Kerugian Korban Investasi Bodong 'Big Boss' di Sukabumi Rp 3,5 M

Syahdan Alamsyah - detikNews
Selasa, 04 Agu 2020 11:56 WIB
Polisi di Sukabumi buka posko pengaduan korban penipuan investasi bodong
Polisi di Sukabumi buka posko pengaduan korban penipuan investasi bodong (Foto: Syahdan Alamsyah)
Sukabumi -

Polres Sukabumi Kota membuka posko pengaduan dugaan investasi bodong "Big Boss" Cianjur di 15 polsek di wilayah hukumnya.

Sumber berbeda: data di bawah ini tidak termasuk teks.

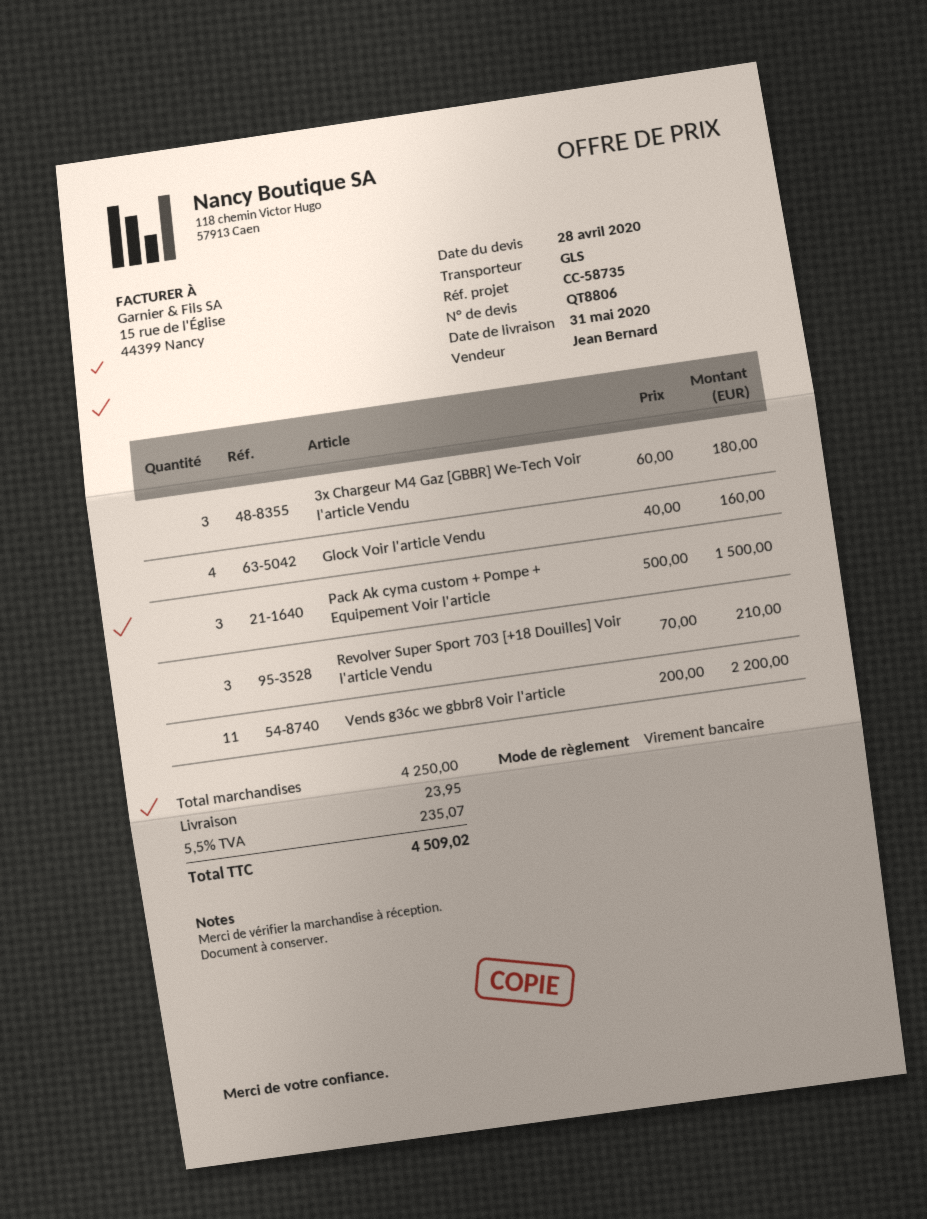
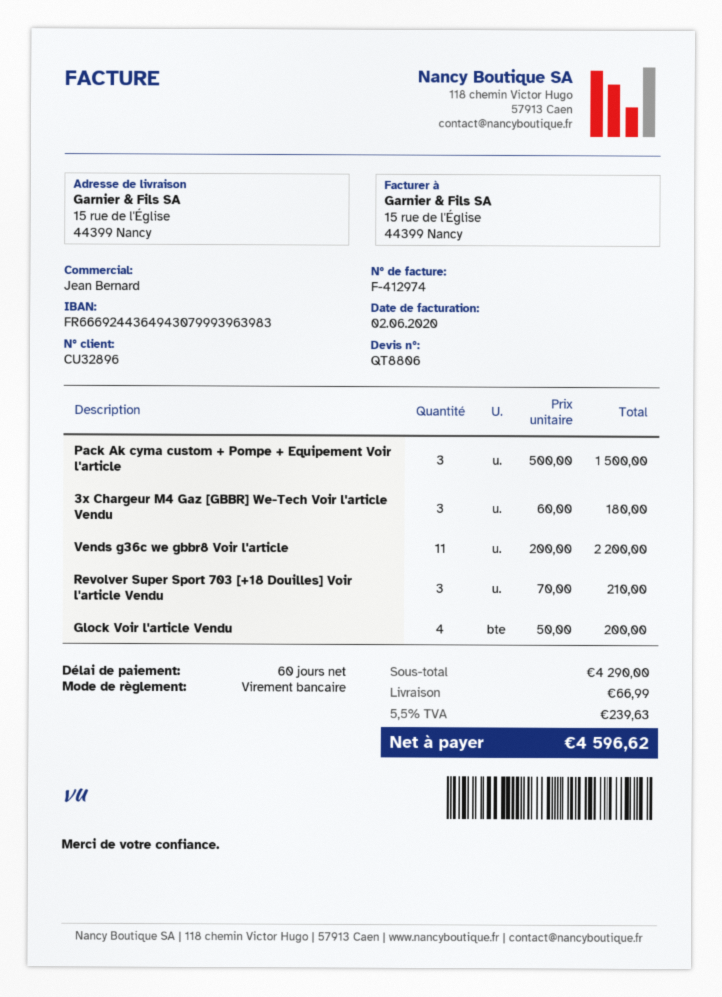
Glock Voir l'article Vendu: 4 x 40.00 = 160.00 -> 4 x 50.00 = 200.00
subtotal: 4250.00 -> 4290.00
shipping: 23.95 -> 66.99
tax: 5.5% = 235.07 -> 5.5% = 239.63
total: 4509.02 -> 4596.62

Baru satu hari dibuka, polisi sudah didatangi dua korban yang mengaku dirugikan Rp 3,5 miliar.

Kedua korban mengadu ke posko pengaduan Polsek Sukalarang pada Senin (3/8/2020), mereka membeberkan sejumlah bukti di antaranya setoran dan bukti transfer.

"Kami kemarin mendapat arahan dari ibu kapolres (AKBP Sumarni) untuk membuka posko pengaduan korban investasi milik HA di 15 polsek salah satunya di Polsek Sukalarang. Baru siang di buka sorenya kami didatangi dua orang pengadu yang mengaku mengalami kerugian (total) Rp 3,5 miliar," kata Kapolsek Sukalarang Iptu Hermansyah kepada detikcom, Selasa (4/8/2020).

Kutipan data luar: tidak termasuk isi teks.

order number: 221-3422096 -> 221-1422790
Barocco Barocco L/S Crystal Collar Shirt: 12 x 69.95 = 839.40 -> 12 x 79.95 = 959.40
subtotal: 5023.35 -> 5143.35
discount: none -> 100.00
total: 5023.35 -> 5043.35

Dalam berkas, disertakan beberapa berkas salah satunya brosur paket. Di catatan yang diterima kepolisian ada beberapa paket yang diikuti dua korban tersebut. Status mereka sebagai ketua dan reseller.

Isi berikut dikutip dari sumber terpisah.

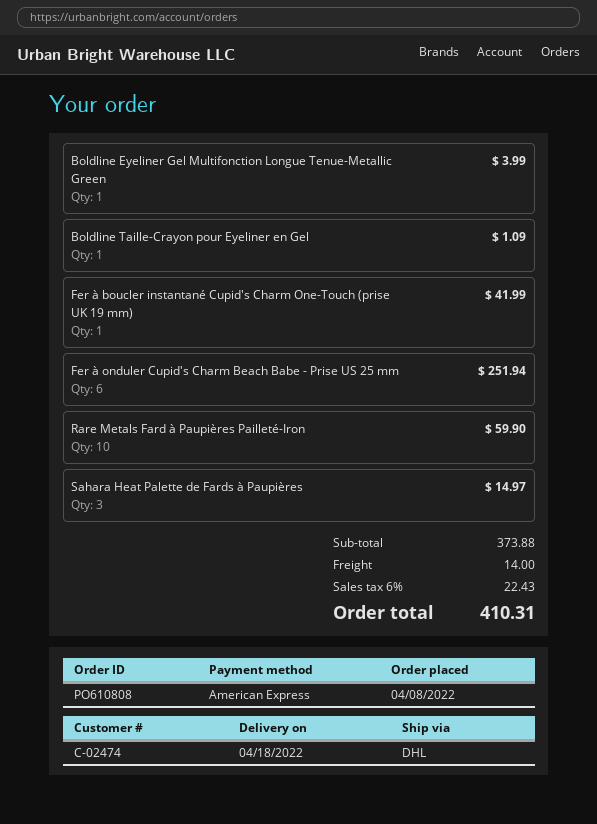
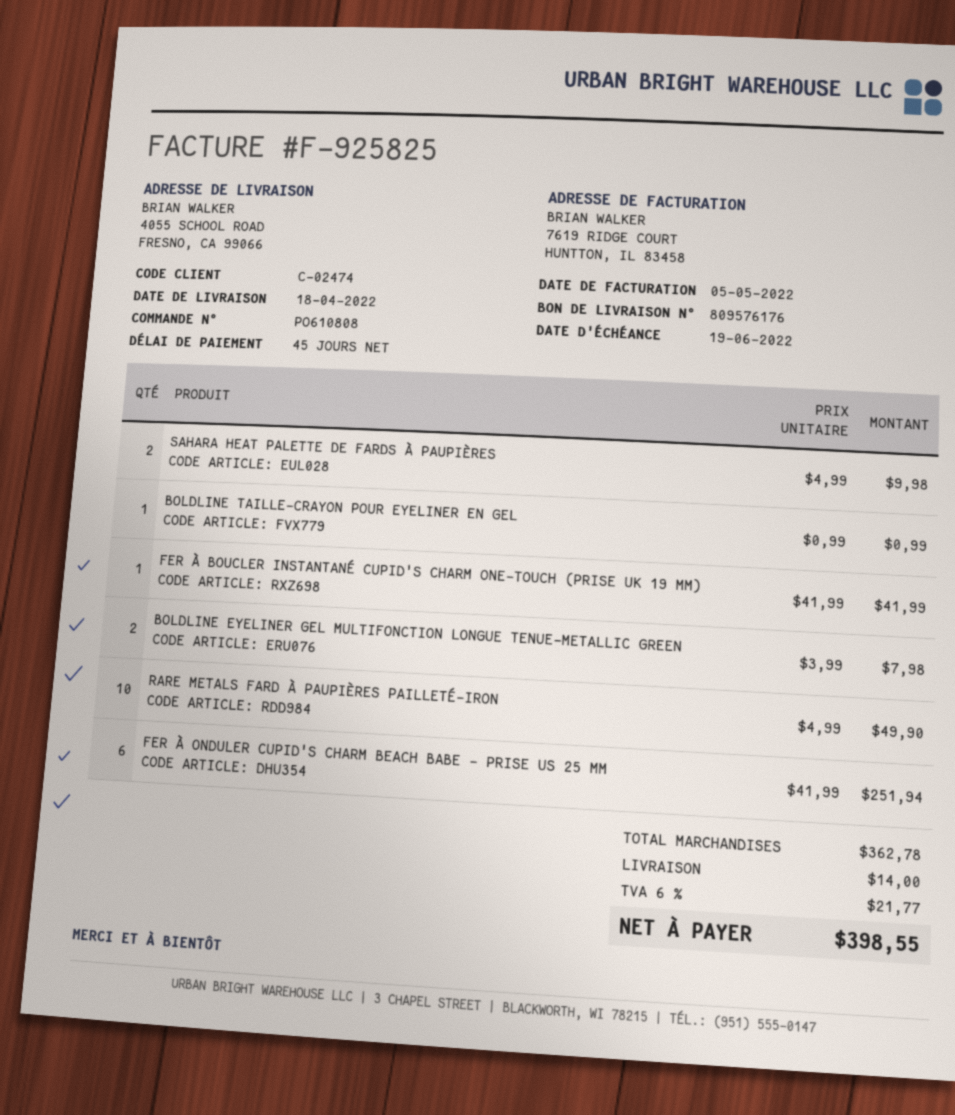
Boldline Eyeliner Gel Multifonction Longue Tenue-Metallic Green: 1 for 3.99 -> 2 for 7.98
Boldline Taille-Crayon pour Eyeliner en Gel: 1 for 1.09 -> 1 for 0.99
Rare Metals Fard à Paupières Pailleté-Iron: 10 for 59.90 -> 10 for 49.90
Sahara Heat Palette de Fards à Paupières: 3 for 14.97 -> 2 for 9.98
subtotal: 373.88 -> 362.78
tax: 6% = 22.43 -> 6% = 21.77
total: 410.31 -> 398.55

"Terdata di kami dugaan penipuannya berupa investasi MLM CV Hoki Abadi Jaya dan perusahaan itu berdomisili di Cianjur. Mayoritas korbannya karyawan di PT GSI dan Pratama yang berada di wilayah kami," ujar Hermansyah.

"Sifat kita tujuannya membantu korban untuk menghimpun data, karena penanganannya di Polres Cianjur data ini kemudian kita serahkan ke Polres Cianjur sebagai tambahan data," sambungnya Hermansyah.

Dihubungi terpisah, Kapolres Sukabumi Kota AKBP Sumarni membenarkan soal dibukanya posko pengaduan.

"Korban di wilayah hukum kami juga banyak, mereka mayoritas bekerja sebagai buruh pabrik. Tentunya ini menjadi atensi kami membantu korban yang berdomisili di wilayah hukum kami untuk menghimpun data kerugian dan bukti-bukti yang mereka miliki," kata Sumarni.